Why me?

Friday, the most celebrated day in the world began horrendously for Nneka. she stood on the streets of Akinikunmi and stopped a bike man that would take her to the bus stop, where she'd board a bus to another bus stop till she got to her office at Ilesanmi.

She had just boarded the bike when it began to make a "tssttt" sound meaning a flat tire. Nneka cursed as she hadn't gotten to her destination. She slashed his fee and alighted.

 She didn't wait too long as she soon saw another bike and flagged it down, casting her mind back to the incident that was making her rush like someone was pursuing her.

When her 5:00am alarm rang like a clarion call, she reached out to the small stool where she always kept her phone and snoozed it till 6:00am, thinking she'd still make it early to work. Alas! Her neighbors had an entirely different plan for her.By the time she rose up to take her bath, the two bathrooms and the only toilet were filled up.

  She banged the three doors with force, baba Mukaila was drowning in the 92.7 Fm news that morning as they read out "Ìròyìn aro yi gbe si etí ìgbó wa pe ènìyàn meta ma lo ku ninu rògbòdiyàn garààgi Orita…", Iya Chike shouted "Ogini? Biko apummaka o', Aunty Grace replied on cue "Who be that? Me no see anybody for here before I enter o make that person take hin time o". There and then, Nneka knew she'd be late.

Bike man: Where you dey go?
Nneka: I dey go Marunniki bus stop
Bike man: Na 150 o
Nneka: Haba no be so na, take 100 naira last
Bike man: No I no go
Nneka, who didn't have the time to haggle further as each minute meant a lot to her said "oya" as she climbed bike and told him to hurry as if it would make any difference. She was late already!
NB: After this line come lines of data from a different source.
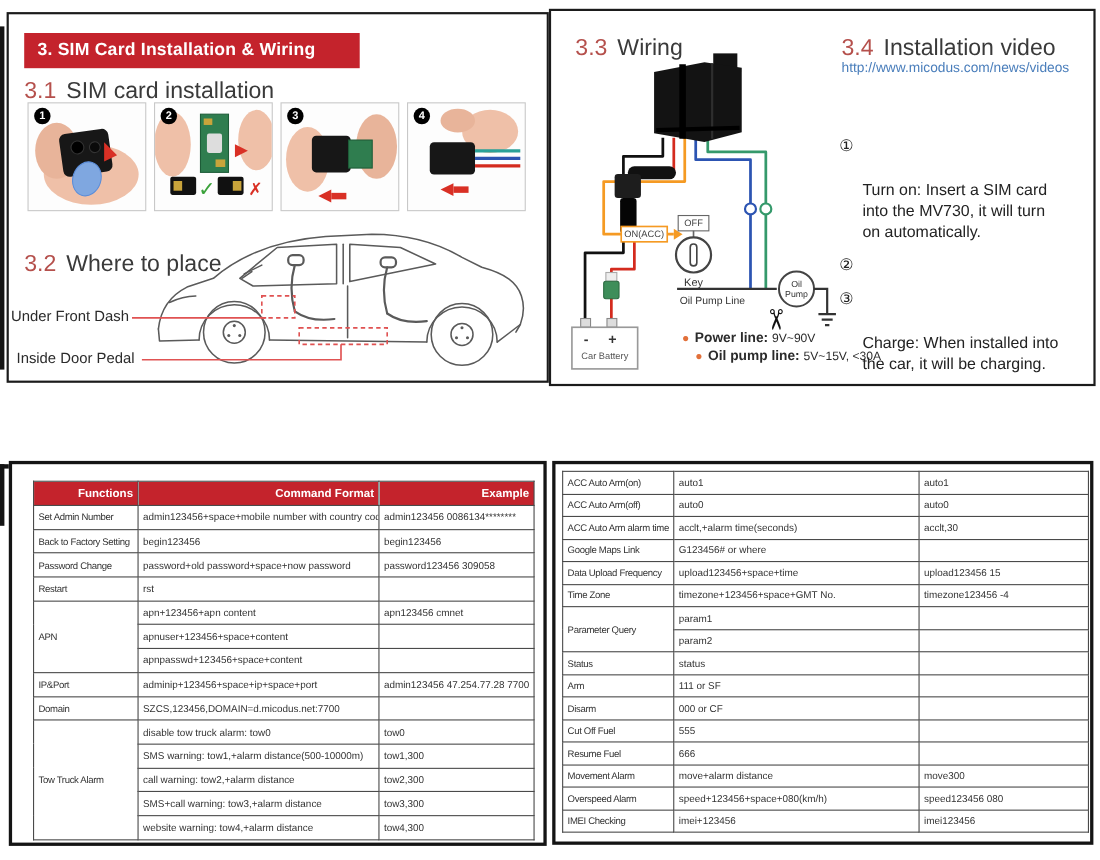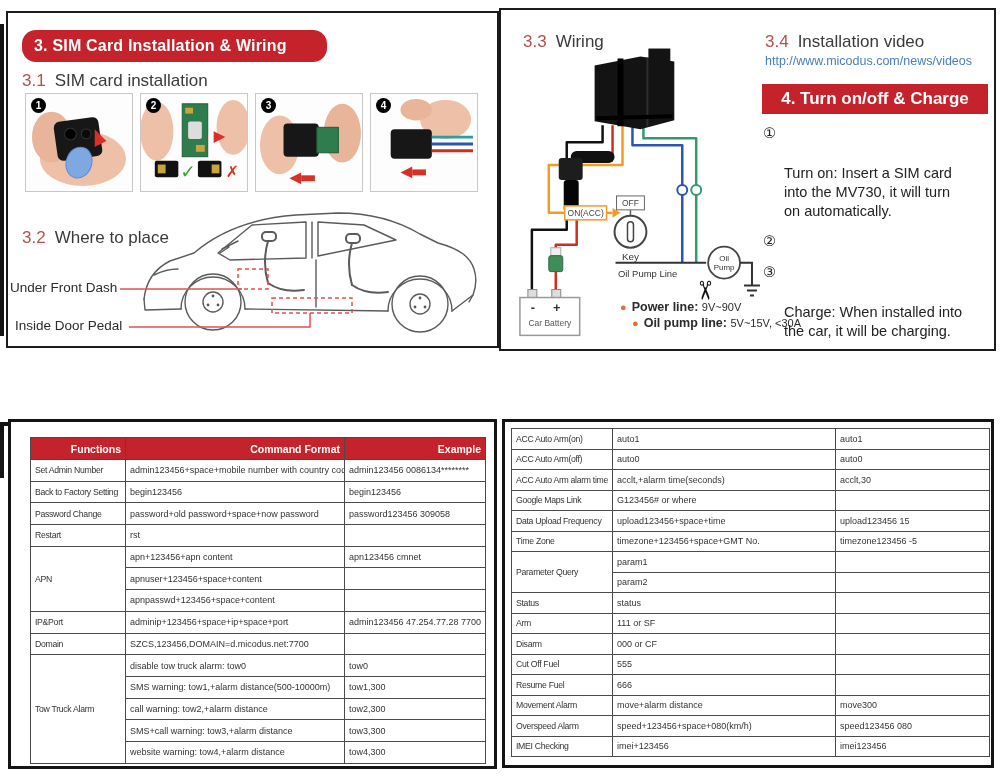"3. SIM Card Installation &" div.banner { border-radius: 14px -> none }
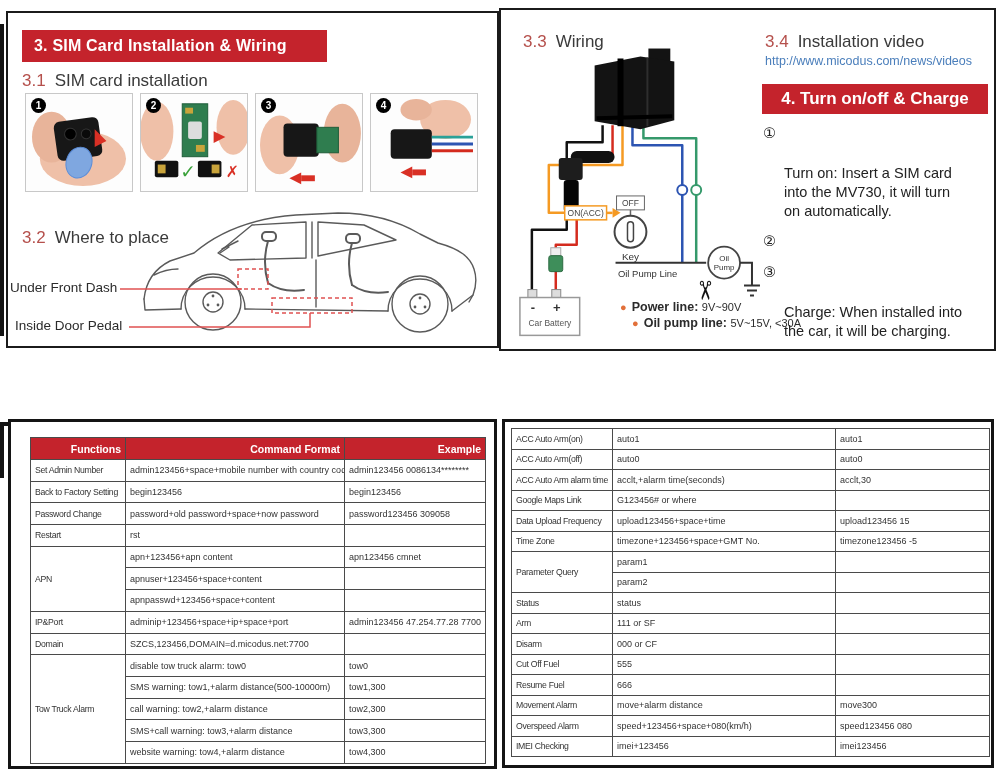"3.3 Wiring" .sec { font-size: 17px -> 21px }
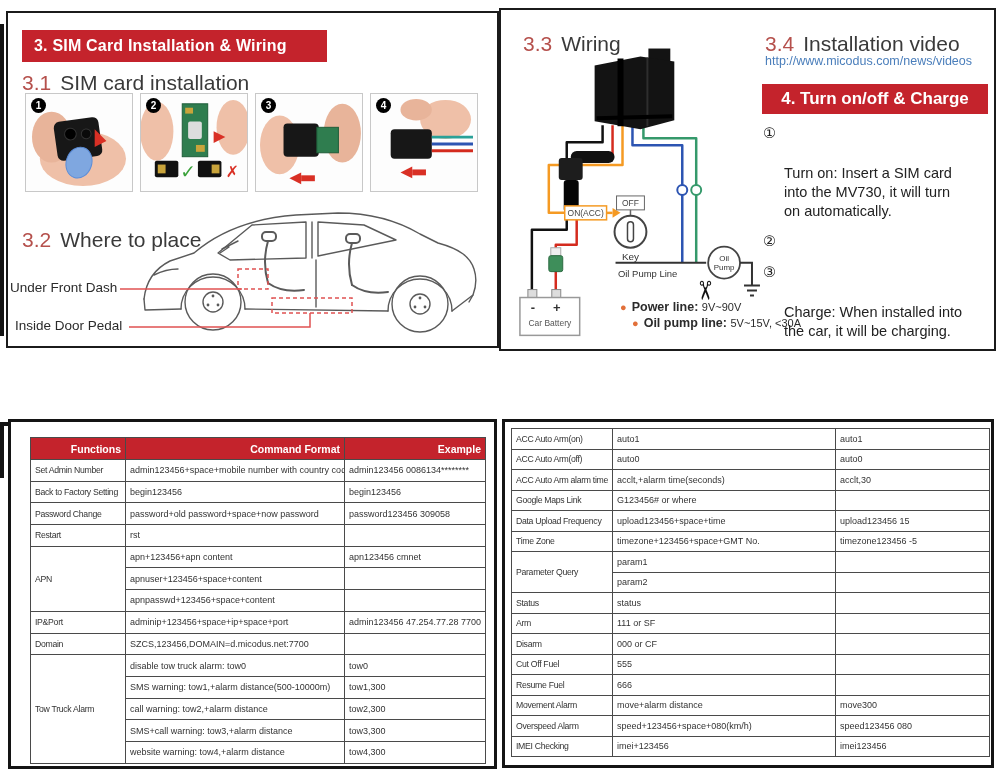"4. Turn on/off & Charge" div.banner { html: <div>4. Turn on/off &amp; Charge</div> -> none }
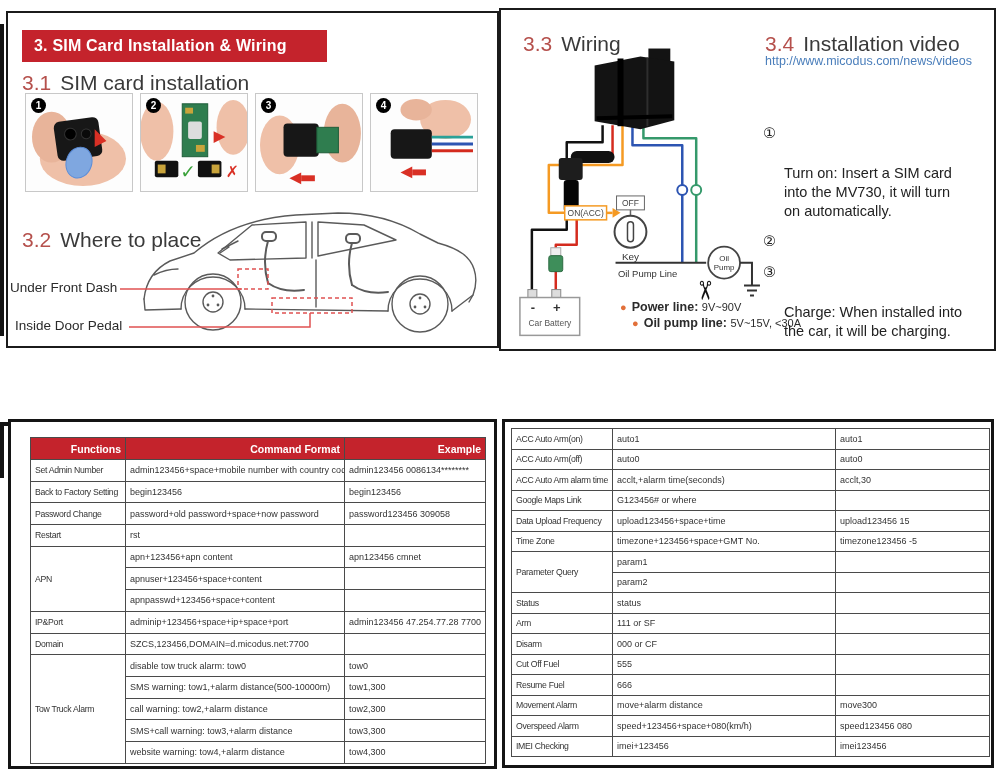"timezone123456 -5" td { text: -5 -> -4 }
In no time, they got to the bus stop. Luckily for her, she saw an almost filled bus and struggled to enter as was the usual way in a hot morning traffic. She got in but not without a scratch on her clear oyinbo skin. She also got wedged between a woman who carried a basket of  locust beans, irú on her laps and an old man whose bad breath was badly mixed with a familiar odour of seaman alcohol. The result was a horrible stench. Friday morning couldn't have gotten worse for her, as she wondered if her village people were at work.

As they got closer to Akobo highway, the driver sighed saying, "ewo loshi gan? E ko ìranù yin kuro loju ona funmi o laaro kùtùkùtù ajé" as he honked at the people causing a commotion at the front.
A man trying to display his goods cleared his throat saying "Gudu morning my blothers I whant to intloduce to you this cleam wey dey clear spots, pimples and ecsima, biko patlonise me".

It took them roughly ten minutes to clear the road and they continued their journey. When the bus dropped her on the road leading to her office, her brain began to think hard on how she'd give them a  convincing reason for her lateness.

"Good morning Caro, you no go believe am. There was an accident where my motor almost crashed, I almost died. if no be for God ehn…", No that wouldn't work as she'd used it over and over again. 
 "You wouldn't believe it armed men came to my street last night and…" Oh no! It would have been reported in the news. She sighed as she couldn't find any suitable lie till she came face to face with the building. 

She took in deep breaths as she took steps into the building, each step heavier than the last. She hadn't even entered the lobby when she heard "Miss Nneka good morning. Where are you coming from by this time? On the day we are having our new boss come for inspection?" That was Madam Bisi's Margaret Thatcher voice in action. She froze, then turned to give her "Good morning madam ehmmmm I… You know…" with a fake smile plastered on her face.

That's when she saw him, Demola Braithwaite with those dark eyes, well carved cheeks, that damned beautiful smile with his 32 shining like the white marble on the floor, his sexy pose and a 'Nneka good morning" 

That was all she needed. Nneka fainted.

Comments

  1. Yeeeeeeeeeeh
    They're always named Demola.
    But, who is Demola na?
    BeeJay, this story cannot end like this, please.